(Et si l’ancien président faisait sa part pour se détendre?)
L’ancien président Nicéphore Dieudonné Soglo a donné la parole la semaine dernière. C’est par un constat, comme une leçon d’histoire dans laquelle il a aligné des faits épars, choisis exprès, pour tenter de brouiller les opinions et livrer ses successeurs Kérékou, Yayi et Talon à la condamnation populaire.
La liberté d’expression est un droit universel inscrit dans la Constitution béninoise. Cependant, l’usage de ce droit doit se faire avec délicatesse et prudence, surtout si son auteur est une personnalité jouissant d’un certain prestige dans l’opinion publique. Dans un passé récent, le premier président de l’ère du renouveau démocratique au Bénin, Nicéphore Soglo, faisait partie de ces références dont les propos et les propos trouvent un écho très fort dans l’opinion publique nationale voire internationale. Malheureusement, l’homme a contribué au fil du temps à éroder cette réputation et toute la respectabilité due à son rang, par son discours qui semble redondant et parfois teinté d’amertume et de haine. Le jeudi 13 janvier 2022, encore, l’ancien chef de l’Etat a cassé l’une de ses déclarations, en guise de mise en examen contre des personnalités avec lesquelles ses relations ne sont plus au beau fixe. Prétendant faire le tour de l’histoire du monde, le président Soglo va d’abord se livrer à une gymnastique intellectuelle en citant les noms de personnes qui ont eu un impact négatif sur l’histoire de l’humanité. De retour au Bénin, il attaque ses successeurs Kérékou, Yayi et Talon. Pour l’ancien responsable de la Banque mondiale, Mathieu Kérékou a collaboré « avec des dirigeants corrompus, qu’il méprisait et traitait d’intellectuels, épuisés et las ». Il a également fait allusion au « sinistre marabout » de Kérékou, Cissé qui a été promu ministre d’État et « a tenu Kérékou par les couilles ». Poursuivant son réquisitoire tonitruant, Nicéphore Soglo affirme que Boni Yayi a « prêté » la Société de développement du coton (Sodeco) à Talon, qui a financé sa campagne électorale. Puis il remonte sur l’affaire « tentative d’empoisonnement » où il indexe Patrice Talon. Comme prévu, le patriarche fait allusion à ses fils Léhady et Galiou Soglo. « Depuis lors, le sang des victimes innocentes n’a cessé de couler. Les prisons regorgent et les exilés sont légions à savourer les délices de l’exil.
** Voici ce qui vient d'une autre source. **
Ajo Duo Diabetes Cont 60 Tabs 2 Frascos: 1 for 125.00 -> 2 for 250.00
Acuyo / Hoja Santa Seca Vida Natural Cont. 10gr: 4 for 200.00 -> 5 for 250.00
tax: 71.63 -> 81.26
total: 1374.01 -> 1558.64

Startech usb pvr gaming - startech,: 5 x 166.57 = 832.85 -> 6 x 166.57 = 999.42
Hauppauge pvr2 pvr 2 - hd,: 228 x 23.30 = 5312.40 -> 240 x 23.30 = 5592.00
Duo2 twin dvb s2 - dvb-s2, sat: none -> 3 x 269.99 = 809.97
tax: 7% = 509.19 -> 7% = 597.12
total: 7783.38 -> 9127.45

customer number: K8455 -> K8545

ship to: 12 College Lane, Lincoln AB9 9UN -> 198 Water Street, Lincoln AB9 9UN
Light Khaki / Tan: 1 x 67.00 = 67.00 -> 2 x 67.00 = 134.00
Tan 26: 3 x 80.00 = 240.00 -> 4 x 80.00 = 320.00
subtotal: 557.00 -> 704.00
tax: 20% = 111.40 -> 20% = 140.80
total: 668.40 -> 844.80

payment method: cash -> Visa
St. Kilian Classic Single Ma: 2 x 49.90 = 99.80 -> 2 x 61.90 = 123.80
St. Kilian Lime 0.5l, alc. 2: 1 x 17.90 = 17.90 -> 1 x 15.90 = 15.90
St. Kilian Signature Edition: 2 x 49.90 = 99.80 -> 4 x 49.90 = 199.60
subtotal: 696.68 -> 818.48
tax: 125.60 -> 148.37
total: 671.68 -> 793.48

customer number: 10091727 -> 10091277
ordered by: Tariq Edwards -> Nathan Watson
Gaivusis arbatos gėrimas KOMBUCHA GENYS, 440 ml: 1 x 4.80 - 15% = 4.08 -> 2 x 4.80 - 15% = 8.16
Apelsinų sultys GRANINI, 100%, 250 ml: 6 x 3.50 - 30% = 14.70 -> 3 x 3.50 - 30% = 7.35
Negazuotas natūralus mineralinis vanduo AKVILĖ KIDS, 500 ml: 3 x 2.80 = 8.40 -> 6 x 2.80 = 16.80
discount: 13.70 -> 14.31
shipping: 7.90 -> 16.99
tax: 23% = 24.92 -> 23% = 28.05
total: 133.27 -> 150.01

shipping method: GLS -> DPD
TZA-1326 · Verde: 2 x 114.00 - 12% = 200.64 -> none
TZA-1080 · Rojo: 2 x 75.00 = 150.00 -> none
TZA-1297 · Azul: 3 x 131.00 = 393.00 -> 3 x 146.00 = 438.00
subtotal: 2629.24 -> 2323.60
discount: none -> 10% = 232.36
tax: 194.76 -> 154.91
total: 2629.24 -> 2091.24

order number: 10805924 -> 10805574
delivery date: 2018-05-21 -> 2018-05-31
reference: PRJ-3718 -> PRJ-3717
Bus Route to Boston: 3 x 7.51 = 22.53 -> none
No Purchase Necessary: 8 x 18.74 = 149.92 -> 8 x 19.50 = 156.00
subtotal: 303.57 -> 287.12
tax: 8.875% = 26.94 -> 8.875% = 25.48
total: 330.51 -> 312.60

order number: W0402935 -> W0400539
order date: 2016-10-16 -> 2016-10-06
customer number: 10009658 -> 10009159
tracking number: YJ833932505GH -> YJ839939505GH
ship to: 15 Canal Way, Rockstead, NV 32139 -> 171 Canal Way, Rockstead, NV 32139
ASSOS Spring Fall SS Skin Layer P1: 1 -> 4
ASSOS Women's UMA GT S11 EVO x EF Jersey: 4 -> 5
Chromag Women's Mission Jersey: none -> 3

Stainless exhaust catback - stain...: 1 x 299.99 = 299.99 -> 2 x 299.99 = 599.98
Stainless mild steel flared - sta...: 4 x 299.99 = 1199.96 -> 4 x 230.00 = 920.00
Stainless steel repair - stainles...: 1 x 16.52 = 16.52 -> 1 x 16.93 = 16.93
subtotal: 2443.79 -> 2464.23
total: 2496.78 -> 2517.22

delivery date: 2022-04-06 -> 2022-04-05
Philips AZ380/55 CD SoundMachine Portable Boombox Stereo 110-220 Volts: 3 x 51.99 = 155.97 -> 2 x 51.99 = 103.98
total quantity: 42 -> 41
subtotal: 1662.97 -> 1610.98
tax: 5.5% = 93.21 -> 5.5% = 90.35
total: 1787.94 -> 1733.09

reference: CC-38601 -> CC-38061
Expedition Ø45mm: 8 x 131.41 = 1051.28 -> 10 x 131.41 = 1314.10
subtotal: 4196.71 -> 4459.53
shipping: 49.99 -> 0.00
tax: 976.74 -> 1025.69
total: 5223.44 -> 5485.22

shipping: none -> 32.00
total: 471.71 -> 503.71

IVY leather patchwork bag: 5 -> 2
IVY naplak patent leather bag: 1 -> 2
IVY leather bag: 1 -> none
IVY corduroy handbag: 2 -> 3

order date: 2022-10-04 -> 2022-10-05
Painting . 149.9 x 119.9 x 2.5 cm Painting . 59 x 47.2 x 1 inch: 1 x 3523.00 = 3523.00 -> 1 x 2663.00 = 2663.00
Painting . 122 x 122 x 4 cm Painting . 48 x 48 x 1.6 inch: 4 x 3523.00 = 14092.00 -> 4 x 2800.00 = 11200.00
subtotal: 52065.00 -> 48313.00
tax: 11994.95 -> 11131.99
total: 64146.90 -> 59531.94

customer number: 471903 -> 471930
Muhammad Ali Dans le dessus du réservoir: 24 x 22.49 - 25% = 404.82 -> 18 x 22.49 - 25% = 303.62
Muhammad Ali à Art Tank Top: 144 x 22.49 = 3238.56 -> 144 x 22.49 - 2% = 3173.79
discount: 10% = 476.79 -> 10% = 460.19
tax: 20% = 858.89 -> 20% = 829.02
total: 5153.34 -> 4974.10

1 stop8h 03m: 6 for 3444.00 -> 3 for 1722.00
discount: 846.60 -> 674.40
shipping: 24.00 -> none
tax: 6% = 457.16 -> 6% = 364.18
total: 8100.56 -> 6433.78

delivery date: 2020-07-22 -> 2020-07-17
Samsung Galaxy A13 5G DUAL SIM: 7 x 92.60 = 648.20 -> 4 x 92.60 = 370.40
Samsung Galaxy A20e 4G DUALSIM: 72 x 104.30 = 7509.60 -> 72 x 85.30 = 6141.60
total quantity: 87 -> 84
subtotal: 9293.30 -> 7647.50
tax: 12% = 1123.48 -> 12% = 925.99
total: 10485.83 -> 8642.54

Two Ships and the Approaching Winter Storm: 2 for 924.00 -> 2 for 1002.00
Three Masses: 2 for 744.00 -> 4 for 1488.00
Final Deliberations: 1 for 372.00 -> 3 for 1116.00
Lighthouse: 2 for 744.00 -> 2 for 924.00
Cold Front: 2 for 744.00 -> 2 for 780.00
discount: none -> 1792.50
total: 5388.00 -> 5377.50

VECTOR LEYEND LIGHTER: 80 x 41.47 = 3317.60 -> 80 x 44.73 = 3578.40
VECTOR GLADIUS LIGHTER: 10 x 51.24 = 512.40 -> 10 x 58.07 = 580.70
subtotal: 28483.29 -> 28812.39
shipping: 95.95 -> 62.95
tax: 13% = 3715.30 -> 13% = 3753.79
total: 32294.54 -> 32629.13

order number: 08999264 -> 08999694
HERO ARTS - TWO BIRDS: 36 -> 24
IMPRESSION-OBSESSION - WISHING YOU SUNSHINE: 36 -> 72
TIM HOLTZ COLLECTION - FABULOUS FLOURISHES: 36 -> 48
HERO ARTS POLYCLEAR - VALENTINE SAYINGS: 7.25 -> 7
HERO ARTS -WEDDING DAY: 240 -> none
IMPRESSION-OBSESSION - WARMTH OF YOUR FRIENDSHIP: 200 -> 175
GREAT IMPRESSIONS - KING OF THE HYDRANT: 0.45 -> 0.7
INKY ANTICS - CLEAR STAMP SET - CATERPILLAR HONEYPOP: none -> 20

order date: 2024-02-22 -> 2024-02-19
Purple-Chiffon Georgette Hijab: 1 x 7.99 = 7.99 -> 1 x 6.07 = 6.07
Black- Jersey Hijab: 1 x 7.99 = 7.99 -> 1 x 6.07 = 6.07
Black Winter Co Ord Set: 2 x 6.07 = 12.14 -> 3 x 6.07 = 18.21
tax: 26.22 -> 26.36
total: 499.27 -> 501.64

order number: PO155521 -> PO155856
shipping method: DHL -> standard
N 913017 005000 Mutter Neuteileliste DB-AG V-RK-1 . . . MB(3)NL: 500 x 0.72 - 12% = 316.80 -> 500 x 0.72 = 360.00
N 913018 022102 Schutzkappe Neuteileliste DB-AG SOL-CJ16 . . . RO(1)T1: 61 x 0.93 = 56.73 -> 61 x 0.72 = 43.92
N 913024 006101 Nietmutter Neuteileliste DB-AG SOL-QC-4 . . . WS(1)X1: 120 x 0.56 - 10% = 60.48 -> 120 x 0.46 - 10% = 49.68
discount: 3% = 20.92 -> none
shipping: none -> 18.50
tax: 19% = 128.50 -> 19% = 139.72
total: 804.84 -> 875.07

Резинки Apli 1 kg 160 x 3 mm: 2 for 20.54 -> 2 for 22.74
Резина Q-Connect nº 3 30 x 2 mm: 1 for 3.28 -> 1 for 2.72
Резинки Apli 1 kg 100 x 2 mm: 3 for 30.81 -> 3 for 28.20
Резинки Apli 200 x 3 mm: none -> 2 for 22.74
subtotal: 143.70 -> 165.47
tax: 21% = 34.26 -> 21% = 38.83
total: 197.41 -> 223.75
Comme mon fils Léhady, après une peine grotesque de dix ans de prison pour… »abus de pouvoir » », a-t-il dénoncé. A la lecture de tous ces développements, on est tenté de se demander ce qui justifie cet énième éclat de colère de Nicéphore Soglo. Pourquoi cherche-t-il à créer une distance entre Yayi et Talon en faisant ce rappel malsain à un moment où de nombreuses voix ont salué le rapprochement des deux hommes d’État ?
Je suis sur un registre obsolète
Visiblement, l’ancien chef de l’Etat est sur un registre périmé. Depuis plusieurs années, le Bénin s’est inscrit dans une nouvelle dynamique qui a conduit à une rupture avec le politique. Les gens sont de plus en plus dotés d’une certaine maturité qui les amène à accorder des chèques. De son poste, Nicéphore Soglo doit se mettre au-dessus de la mêlée. Elle doit travailler à la consolidation de certains résultats plutôt qu’à la division. Recourir au passé en rappelant les faits liés à la tentative d’empoisonnement, par exemple, est une manœuvre abjecte pour tenter d’embrouiller l’opinion. A quoi servent les appels de Soglo si ce n’est de saper la cohésion nationale ? Que gagnerait l’ancien chef de l’Etat dans la énième crise entre deux hommes d’Etat qui ont marqué l’histoire politique du Bénin ces dix dernières années ? Du coup, Soglo a encore une fois raté le coche. Essayer de présenter ses successeurs comme des traîtres et des dictateurs, et presque les livrer à la justice mafieuse, est une façon de jouer au narcissisme et de prouver qu’il est le meilleur président de l’ère du renouveau démocratique. Pourtant l’homme n’est pas irréprochable, comme il le prétend. Sa cabale contre Patrice Talon frôle une certaine jalousie même s’il reconnaît le mérite d’avoir fait un bon choix en nommant José Tonato au ministère de l’Environnement. Puisque les gens ne sont plus au diapason de ce genre de discours, Soglo ferait mieux de travailler autrement pour l’unité et la cohésion nationales.